Jatuh
Kata "jatuh" memiliki beberapa arti, baik secara harfiah (fisik) maupun kiasan (metafora), tergantung pada konteks penggunaannya:
1. Secara Harfiah (Fisik)
- Bergerak ke bawah dengan cepat: Keadaan berpindah tempat dari posisi yang lebih tinggi ke posisi yang lebih rendah secara tidak sengaja atau akibat gaya gravitasi (contoh: buah jatuh dari pohon, ia jatuh dari sepeda).

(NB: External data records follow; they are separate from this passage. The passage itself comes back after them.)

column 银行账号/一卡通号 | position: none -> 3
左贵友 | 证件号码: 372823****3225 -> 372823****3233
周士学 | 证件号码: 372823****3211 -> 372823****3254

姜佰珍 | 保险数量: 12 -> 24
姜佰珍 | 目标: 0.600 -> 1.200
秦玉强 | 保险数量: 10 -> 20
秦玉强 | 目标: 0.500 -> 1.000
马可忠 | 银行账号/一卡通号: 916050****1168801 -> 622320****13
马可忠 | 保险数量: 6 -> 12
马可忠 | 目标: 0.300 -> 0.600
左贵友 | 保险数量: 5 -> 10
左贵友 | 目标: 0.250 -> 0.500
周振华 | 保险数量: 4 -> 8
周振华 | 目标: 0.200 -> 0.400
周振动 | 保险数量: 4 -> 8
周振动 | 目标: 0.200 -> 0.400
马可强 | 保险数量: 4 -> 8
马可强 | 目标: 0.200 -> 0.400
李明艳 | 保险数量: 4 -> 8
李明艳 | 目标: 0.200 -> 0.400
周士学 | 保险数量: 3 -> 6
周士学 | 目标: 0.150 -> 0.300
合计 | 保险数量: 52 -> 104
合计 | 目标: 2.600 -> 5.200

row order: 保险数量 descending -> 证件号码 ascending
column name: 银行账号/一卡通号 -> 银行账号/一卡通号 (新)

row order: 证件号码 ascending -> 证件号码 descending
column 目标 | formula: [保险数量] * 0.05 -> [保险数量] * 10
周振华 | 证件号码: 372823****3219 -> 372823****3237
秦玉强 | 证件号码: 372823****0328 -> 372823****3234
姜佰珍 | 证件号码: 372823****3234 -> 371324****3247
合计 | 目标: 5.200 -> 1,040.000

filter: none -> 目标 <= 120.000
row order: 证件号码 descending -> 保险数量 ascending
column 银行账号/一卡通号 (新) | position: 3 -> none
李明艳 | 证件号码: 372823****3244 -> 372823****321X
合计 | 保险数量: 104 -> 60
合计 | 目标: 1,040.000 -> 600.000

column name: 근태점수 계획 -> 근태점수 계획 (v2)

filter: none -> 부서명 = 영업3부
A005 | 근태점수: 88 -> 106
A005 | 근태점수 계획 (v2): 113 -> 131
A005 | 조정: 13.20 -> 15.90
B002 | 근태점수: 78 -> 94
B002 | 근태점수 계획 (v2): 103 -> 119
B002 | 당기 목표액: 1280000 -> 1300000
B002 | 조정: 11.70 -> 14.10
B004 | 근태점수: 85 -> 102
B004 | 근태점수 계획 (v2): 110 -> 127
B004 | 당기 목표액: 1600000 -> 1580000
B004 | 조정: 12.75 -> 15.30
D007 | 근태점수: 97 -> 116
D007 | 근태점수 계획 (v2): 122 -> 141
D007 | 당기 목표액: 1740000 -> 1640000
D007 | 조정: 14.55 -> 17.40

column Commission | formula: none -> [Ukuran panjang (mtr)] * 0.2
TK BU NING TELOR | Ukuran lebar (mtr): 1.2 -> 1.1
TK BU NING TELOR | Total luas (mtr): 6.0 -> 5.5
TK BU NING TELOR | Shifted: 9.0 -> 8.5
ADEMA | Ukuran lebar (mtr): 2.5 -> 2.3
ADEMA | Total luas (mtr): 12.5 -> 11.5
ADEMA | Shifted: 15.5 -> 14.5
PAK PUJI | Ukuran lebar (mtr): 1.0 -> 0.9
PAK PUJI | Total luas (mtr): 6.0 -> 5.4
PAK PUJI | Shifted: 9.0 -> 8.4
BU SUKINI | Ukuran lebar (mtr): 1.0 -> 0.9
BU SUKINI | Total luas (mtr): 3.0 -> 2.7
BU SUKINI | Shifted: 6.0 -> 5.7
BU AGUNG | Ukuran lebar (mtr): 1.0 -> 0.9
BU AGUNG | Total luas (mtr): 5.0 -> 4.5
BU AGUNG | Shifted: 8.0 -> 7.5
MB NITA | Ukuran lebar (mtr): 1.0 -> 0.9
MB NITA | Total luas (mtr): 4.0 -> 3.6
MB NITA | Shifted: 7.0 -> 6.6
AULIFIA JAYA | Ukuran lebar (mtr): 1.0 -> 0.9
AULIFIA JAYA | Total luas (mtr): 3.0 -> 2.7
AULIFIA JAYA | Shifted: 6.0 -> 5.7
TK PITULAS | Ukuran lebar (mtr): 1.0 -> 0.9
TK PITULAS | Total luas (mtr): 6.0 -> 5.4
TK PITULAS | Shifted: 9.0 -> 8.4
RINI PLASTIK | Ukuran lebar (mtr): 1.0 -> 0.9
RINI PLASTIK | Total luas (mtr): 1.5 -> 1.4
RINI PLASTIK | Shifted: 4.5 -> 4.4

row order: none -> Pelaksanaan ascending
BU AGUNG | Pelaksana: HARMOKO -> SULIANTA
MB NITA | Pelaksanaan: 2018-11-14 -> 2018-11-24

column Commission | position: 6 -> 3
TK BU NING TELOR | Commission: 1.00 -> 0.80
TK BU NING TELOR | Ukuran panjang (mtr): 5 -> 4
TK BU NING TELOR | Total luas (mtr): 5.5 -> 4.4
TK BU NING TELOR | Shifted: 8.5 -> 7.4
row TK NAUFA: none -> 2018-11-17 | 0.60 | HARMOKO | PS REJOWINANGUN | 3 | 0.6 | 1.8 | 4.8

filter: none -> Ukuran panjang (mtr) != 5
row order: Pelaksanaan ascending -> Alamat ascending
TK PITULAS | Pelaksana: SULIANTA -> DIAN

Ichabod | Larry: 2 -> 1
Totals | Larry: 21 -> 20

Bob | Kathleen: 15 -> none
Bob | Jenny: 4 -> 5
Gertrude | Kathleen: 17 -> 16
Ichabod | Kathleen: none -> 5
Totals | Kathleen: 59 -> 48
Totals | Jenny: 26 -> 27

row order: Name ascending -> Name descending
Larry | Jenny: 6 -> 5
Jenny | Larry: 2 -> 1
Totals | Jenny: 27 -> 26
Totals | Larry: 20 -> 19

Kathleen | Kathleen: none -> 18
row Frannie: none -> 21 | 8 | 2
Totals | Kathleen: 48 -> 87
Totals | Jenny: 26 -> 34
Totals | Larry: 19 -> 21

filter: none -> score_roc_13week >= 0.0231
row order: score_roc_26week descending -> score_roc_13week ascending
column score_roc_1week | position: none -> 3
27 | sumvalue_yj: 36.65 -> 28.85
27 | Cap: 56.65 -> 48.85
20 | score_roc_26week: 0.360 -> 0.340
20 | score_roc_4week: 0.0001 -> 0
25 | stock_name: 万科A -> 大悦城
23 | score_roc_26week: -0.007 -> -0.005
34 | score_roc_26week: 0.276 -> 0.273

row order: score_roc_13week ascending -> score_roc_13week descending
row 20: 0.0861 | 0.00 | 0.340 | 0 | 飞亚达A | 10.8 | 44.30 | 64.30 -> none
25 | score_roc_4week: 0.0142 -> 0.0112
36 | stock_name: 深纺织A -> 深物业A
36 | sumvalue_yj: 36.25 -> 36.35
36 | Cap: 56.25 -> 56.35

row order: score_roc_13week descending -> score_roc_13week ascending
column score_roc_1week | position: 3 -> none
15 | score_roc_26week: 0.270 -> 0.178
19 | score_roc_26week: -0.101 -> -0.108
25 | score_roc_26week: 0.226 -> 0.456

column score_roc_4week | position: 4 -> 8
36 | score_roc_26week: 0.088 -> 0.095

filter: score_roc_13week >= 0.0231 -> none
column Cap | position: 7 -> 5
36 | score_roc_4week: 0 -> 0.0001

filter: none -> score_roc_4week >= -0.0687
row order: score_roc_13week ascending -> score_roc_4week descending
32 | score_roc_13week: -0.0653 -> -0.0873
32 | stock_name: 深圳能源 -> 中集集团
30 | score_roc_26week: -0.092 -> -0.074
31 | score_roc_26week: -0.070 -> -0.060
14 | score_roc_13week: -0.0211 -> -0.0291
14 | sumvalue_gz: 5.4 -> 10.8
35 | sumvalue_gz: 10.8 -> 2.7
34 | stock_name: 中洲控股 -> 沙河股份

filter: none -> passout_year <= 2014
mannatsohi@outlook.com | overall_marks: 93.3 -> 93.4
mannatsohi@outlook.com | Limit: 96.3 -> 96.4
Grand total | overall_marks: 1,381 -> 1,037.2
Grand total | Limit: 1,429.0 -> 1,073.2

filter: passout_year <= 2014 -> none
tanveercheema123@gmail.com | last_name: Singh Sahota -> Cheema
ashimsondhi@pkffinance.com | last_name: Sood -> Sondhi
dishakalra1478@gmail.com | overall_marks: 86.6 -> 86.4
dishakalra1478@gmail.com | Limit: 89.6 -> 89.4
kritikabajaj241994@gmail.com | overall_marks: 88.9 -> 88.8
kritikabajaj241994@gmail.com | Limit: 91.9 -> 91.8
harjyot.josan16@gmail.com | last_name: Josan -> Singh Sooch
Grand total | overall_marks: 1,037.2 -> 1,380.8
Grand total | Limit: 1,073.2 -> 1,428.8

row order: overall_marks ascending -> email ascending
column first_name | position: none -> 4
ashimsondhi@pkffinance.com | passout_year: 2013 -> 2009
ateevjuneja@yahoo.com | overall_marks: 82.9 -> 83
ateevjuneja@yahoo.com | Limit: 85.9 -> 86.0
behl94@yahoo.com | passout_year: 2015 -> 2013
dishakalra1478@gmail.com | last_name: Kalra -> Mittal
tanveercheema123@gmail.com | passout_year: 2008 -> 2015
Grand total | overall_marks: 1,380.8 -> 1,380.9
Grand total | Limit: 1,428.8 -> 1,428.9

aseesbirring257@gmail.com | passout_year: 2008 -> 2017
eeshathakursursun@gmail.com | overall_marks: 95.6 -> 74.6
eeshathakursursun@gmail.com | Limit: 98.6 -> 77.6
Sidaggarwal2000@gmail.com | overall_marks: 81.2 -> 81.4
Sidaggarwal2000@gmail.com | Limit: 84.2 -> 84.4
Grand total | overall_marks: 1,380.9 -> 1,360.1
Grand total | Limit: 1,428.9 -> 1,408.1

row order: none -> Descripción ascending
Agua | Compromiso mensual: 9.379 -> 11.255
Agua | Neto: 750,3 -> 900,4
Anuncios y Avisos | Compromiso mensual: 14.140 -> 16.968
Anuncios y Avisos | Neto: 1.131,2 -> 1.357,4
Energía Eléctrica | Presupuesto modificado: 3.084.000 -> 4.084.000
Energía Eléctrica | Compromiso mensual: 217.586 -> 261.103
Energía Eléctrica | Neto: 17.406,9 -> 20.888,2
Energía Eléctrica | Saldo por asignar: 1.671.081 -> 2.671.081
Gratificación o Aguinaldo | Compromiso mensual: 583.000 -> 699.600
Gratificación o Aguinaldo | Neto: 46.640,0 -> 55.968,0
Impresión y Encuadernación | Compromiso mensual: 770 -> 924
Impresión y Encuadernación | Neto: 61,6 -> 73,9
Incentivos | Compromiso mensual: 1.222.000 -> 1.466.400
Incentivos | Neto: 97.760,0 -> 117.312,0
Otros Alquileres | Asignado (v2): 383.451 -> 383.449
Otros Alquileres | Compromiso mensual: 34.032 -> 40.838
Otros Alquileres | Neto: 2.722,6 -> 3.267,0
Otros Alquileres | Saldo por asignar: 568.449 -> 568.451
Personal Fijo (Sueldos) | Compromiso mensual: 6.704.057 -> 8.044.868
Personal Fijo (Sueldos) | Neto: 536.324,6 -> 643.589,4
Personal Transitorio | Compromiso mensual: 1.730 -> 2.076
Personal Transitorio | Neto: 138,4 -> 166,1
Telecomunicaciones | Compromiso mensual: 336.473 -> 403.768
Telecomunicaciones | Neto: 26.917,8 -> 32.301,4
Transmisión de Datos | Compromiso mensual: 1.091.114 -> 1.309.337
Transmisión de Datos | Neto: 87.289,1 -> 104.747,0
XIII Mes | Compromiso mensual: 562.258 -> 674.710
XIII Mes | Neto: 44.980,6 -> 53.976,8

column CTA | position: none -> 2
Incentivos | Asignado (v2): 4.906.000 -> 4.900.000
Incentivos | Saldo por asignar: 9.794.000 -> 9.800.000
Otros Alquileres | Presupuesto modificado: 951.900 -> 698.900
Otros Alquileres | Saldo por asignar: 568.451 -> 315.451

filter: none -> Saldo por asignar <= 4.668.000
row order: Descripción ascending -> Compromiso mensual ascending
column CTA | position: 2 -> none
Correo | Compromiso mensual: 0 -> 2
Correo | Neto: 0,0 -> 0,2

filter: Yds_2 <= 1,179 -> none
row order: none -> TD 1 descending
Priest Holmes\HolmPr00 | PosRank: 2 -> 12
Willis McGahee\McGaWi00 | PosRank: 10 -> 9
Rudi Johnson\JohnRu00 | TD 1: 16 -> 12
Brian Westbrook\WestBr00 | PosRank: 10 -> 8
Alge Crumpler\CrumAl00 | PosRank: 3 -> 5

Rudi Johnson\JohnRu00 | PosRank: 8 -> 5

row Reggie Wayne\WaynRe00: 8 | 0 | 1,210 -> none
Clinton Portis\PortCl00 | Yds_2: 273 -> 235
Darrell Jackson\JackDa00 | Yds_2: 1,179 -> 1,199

- Mendarat/Terguling: Kehilangan keseimbangan hingga menyentuh tanah atau permukaan di bawahnya.
2. Secara Kiasan (Metafora & Ungkapan)
Kata "jatuh" sering digabungkan dengan kata lain untuk membentuk makna baru:
- Jatuh Cinta / Jatuh Hati: Mulai merasakan kasih sayang, kehangatan, atau ketertarikan asmara yang mendalam pada seseorang.
- Jatuh Bangkrut / Kegagalan: Mengalami kemunduran drastis dalam usaha, karier, atau kondisi finansial.
- Jatuh Tempo: Batas waktu atau tanggal pembayaran/kewajiban yang telah tiba.
- Jatuh Sakit: Tiba-tiba berada dalam kondisi kesehatan yang buruk.
- Jatuh bangun: Perjuangan yang penuh dengan pasang surut dan kegagalan sebelum mencapai keberhasilan.